## [BRIEF]
If an entry holds a picture, drop the picture and restate the rest word for word.

------------------------------------------------------------------------

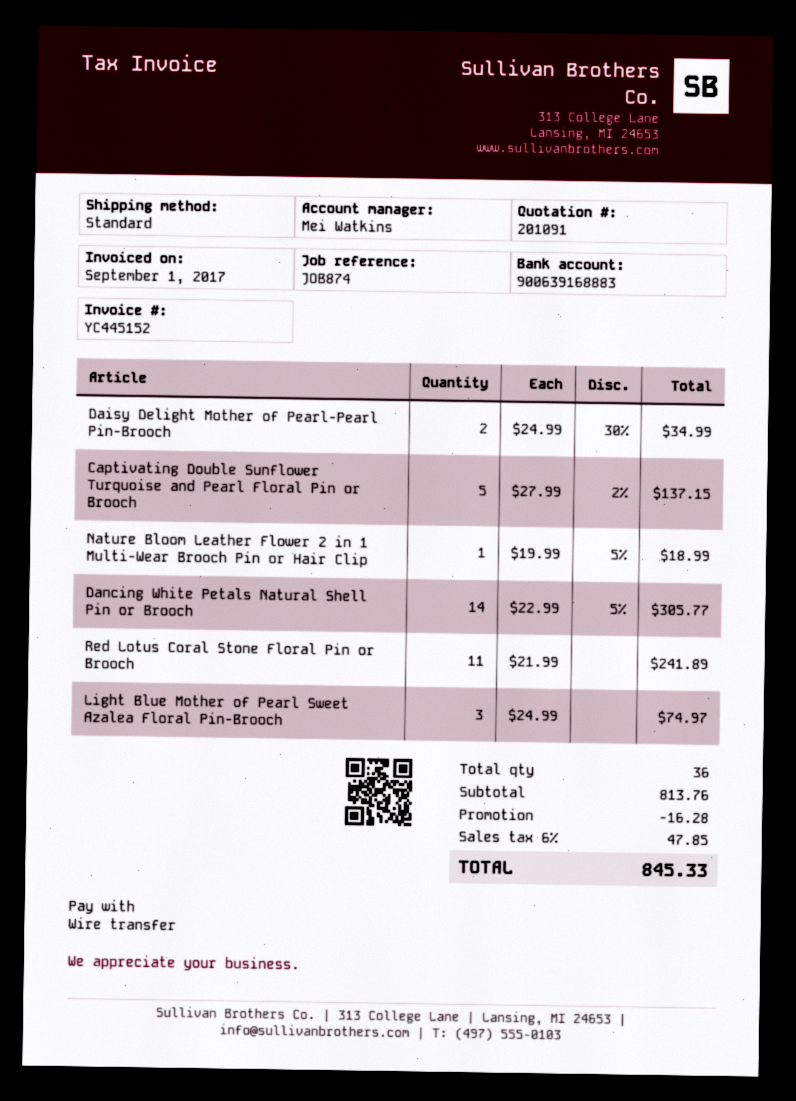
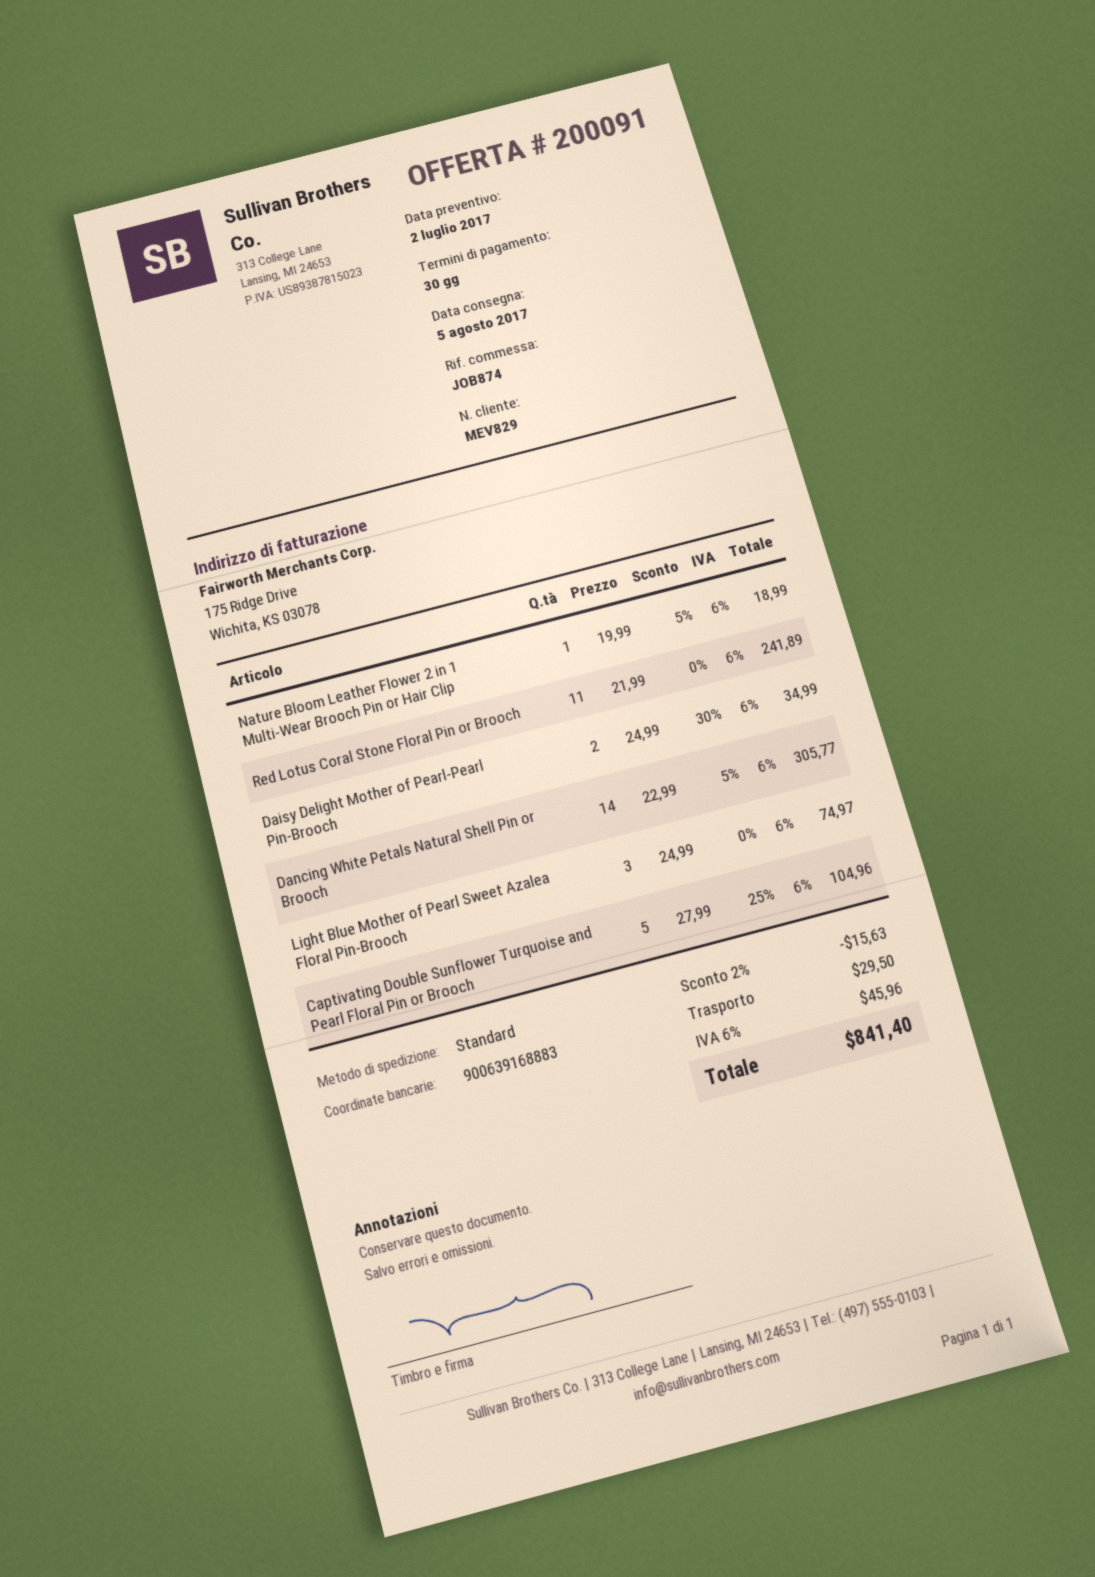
quote number: 201091 -> 200091
Captivating Double Sunflower Turquoise and Pearl Floral Pin or Brooch: 5 x 27.99 - 2% = 137.15 -> 5 x 27.99 - 25% = 104.96
discount: 16.28 -> 15.63
shipping: none -> 29.50
tax: 6% = 47.85 -> 6% = 45.96
total: 845.33 -> 841.40

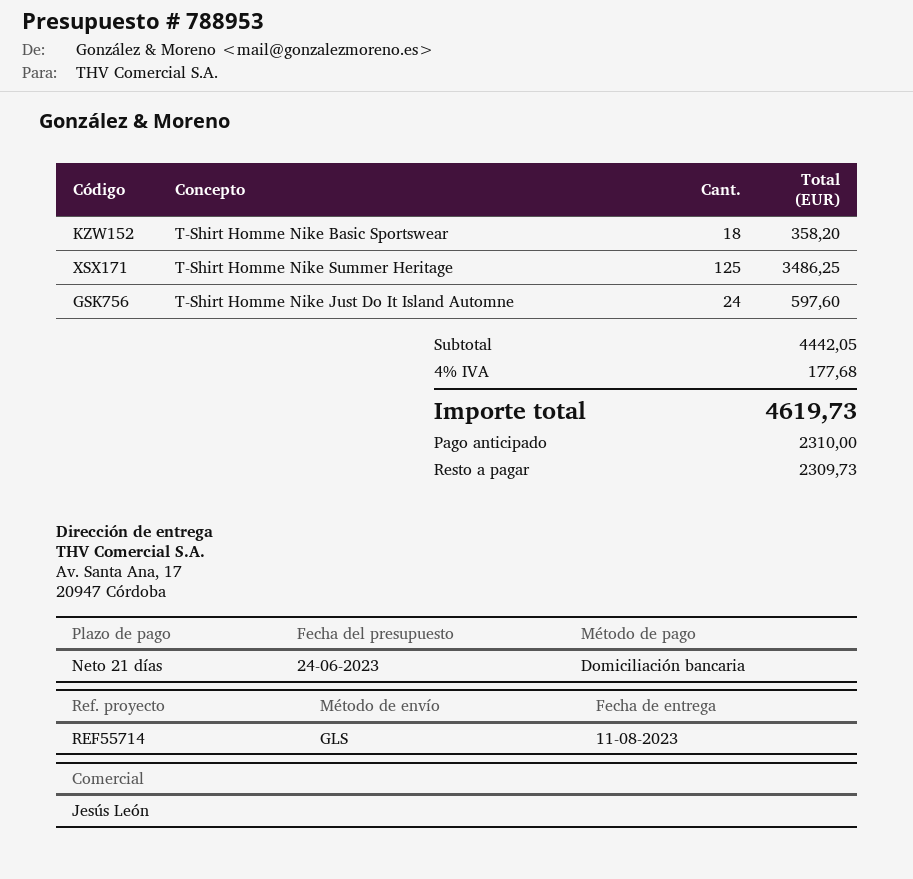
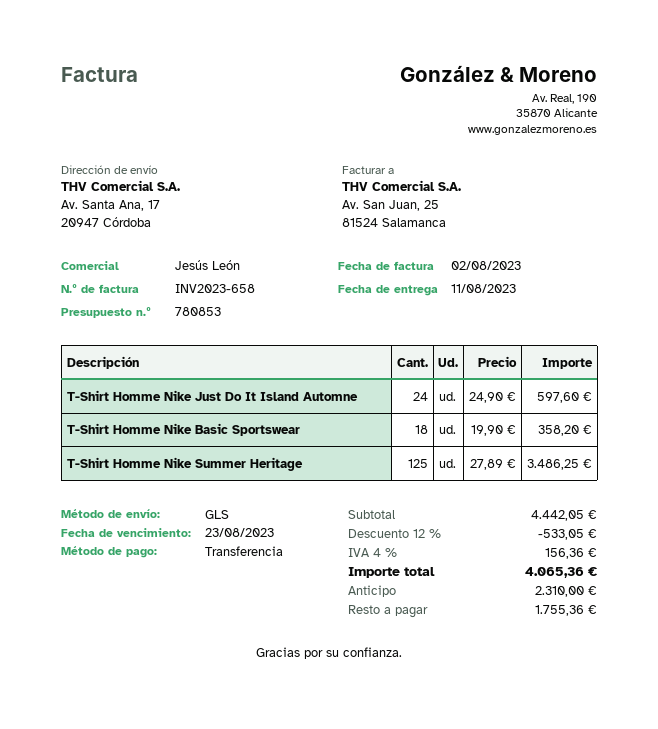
quote number: 788953 -> 780853
payment method: direct debit -> bank transfer
discount: none -> 12% = 533.05
tax: 4% = 177.68 -> 4% = 156.36
total: 4619.73 -> 4065.36
balance: 2309.73 -> 1755.36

------------------------------------------------------------------------

## [RESPONSE TO THIS EXERCISE]
quote number: 201091 -> 200091
Captivating Double Sunflower Turquoise and Pearl Floral Pin or Brooch: 5 x 27.99 - 2% = 137.15 -> 5 x 27.99 - 25% = 104.96
discount: 16.28 -> 15.63
shipping: none -> 29.50
tax: 6% = 47.85 -> 6% = 45.96
total: 845.33 -> 841.40

quote number: 788953 -> 780853
payment method: direct debit -> bank transfer
discount: none -> 12% = 533.05
tax: 4% = 177.68 -> 4% = 156.36
total: 4619.73 -> 4065.36
balance: 2309.73 -> 1755.36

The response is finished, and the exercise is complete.